TASK => The answer is the number of lines in the data that contain the word "width"; give it alone.

GIVEN ENTRIES =>

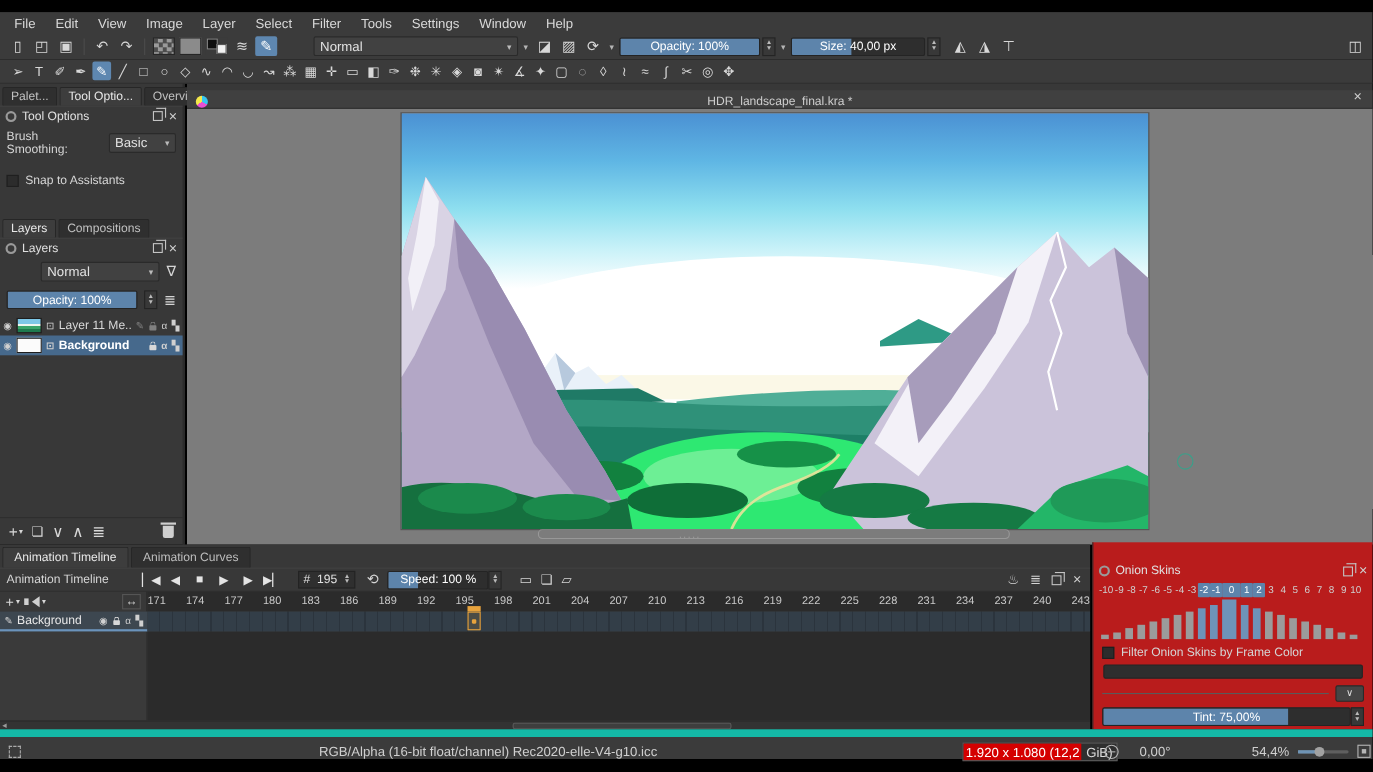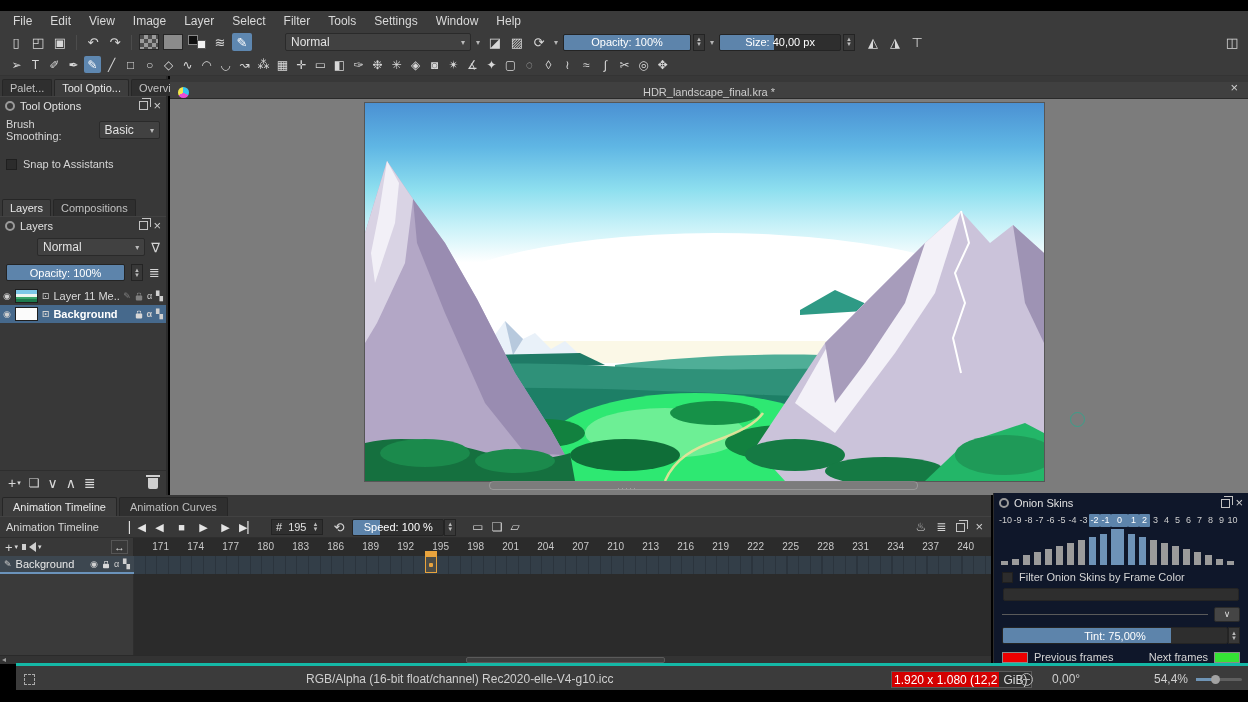--- a/index.html
+++ b/index.html
@@ -107,7 +107,7 @@
   .tl-scroll .larr{position:absolute;left:2px;top:-1px;font-size:8px;color:#9a9a9a;}
 
   
-  .onion{left:993px;top:493px;width:255px;height:170px;background:#0f172a;border-left:1px solid #2c2c2c;padding:0 0;}
+  .onion{left:993px;top:493px;width:255px;height:170px;background:#b91c1c;border-left:1px solid #2c2c2c;padding:16px 0;}
   .onion .phead{border-top:none;height:20px;}
   .onums{display:flex;align-items:center;padding:0 5px;margin-top:1px;}
   .onums span{flex:0 0 11px;text-align:center;font-size:9px;color:#cfcfcf;height:13px;line-height:13px;border-radius:1px;}

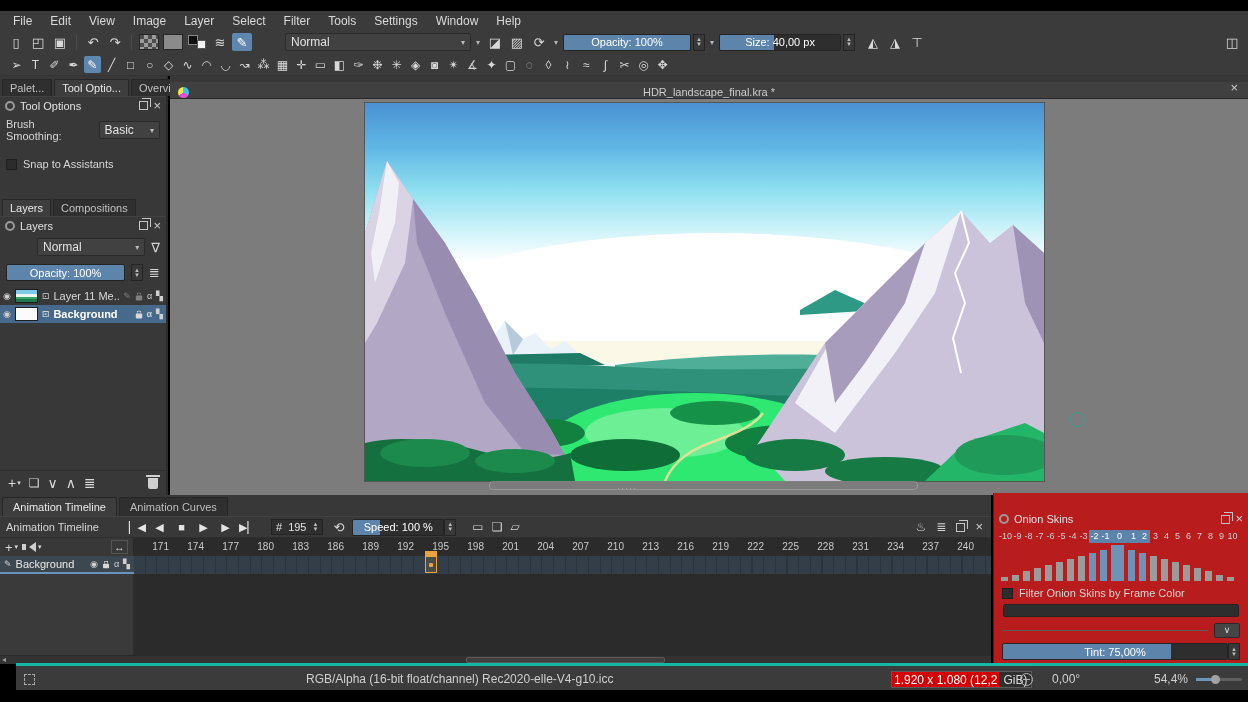--- a/index.html
+++ b/index.html
@@ -92,7 +92,7 @@
   .tl-ctrl{position:relative;display:flex;height:19px;border-top:1px solid #2e2e2e;}
   .tl-ctrl-left{width:134px;display:flex;align-items:center;gap:6px;padding:0 5px;font-size:13px;color:#d8d8d8;border-right:1px solid #2a2a2a;}
   .ruler{position:relative;flex:1;background:#2b2b2b;overflow:hidden;display:flex;}
-  .ruler span{width:35px;flex:0 0 35px;text-align:right;font-size:10px;color:#c9c9c9;line-height:18px;}
+  .ruler span{width:35px;flex:0 0 35px;text-align:left;font-size:10px;color:#c9c9c9;line-height:18px;}
   .ph-cap{position:absolute;top:13px;width:12px;height:6px;background:#e8a33d;}
   .tl-track{position:relative;display:flex;height:18px;}
   .tl-track-label{width:134px;display:flex;align-items:center;gap:4px;padding:0 4px;font-size:11px;color:#e8e8e8;background:#3d4750;border-bottom:2px solid #6b93bb;}

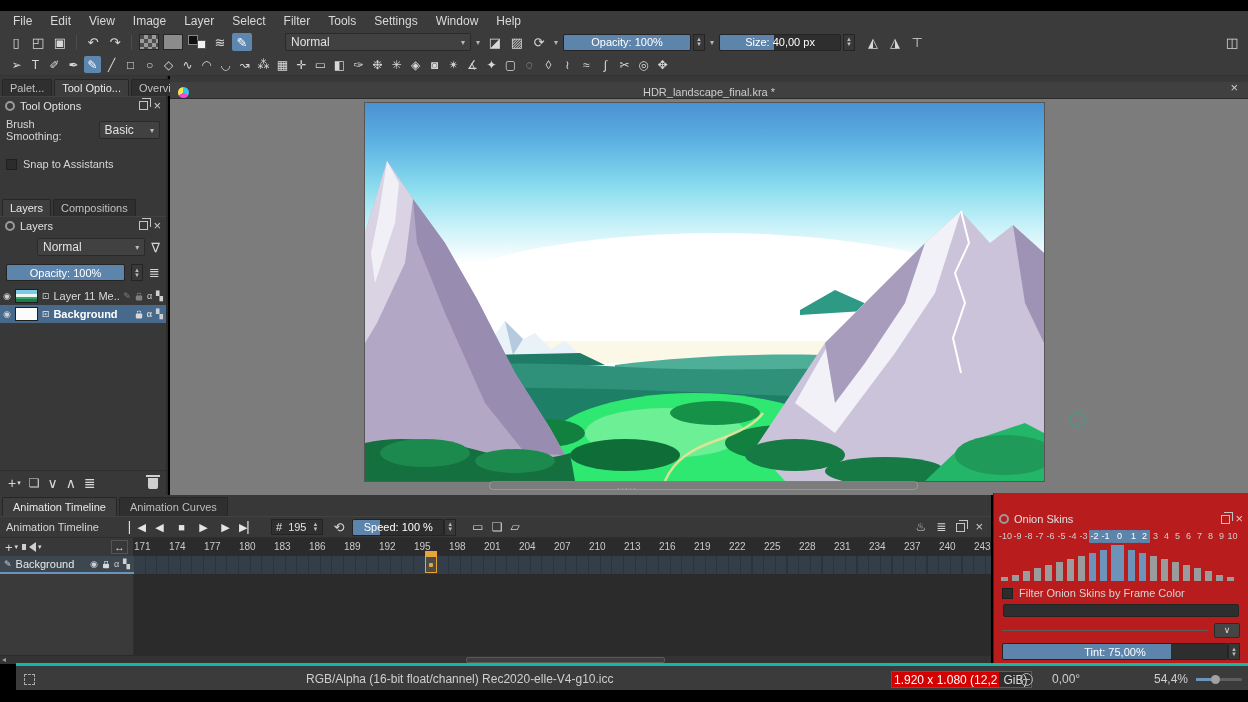--- a/index.html
+++ b/index.html
@@ -131,7 +131,7 @@
   .olegend .sp{flex:1;}
 
   
-  .status{left:16px;right:0;top:663px;height:27px;background:#3b3b3b;border-top:3px solid #14b8a6;font-size:12px;color:#cfcfcf;padding-left:44px;}
+  .status{left:0;right:0;top:663px;height:27px;background:#3b3b3b;border-top:7px solid #14b8a6;font-size:12px;color:#cfcfcf;padding-left:44px;}
   .st-sel{left:8px;top:8px;width:11px;height:11px;border:1px dashed #aaa;}
   .st-profile{left:290px;top:6px;}
   .st-mem{left:875px;top:5px;height:17px;display:flex;align-items:center;border:1px solid #5a5a5a;background:#2f2f2f;}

RESPONSE TO THIS TASK => 8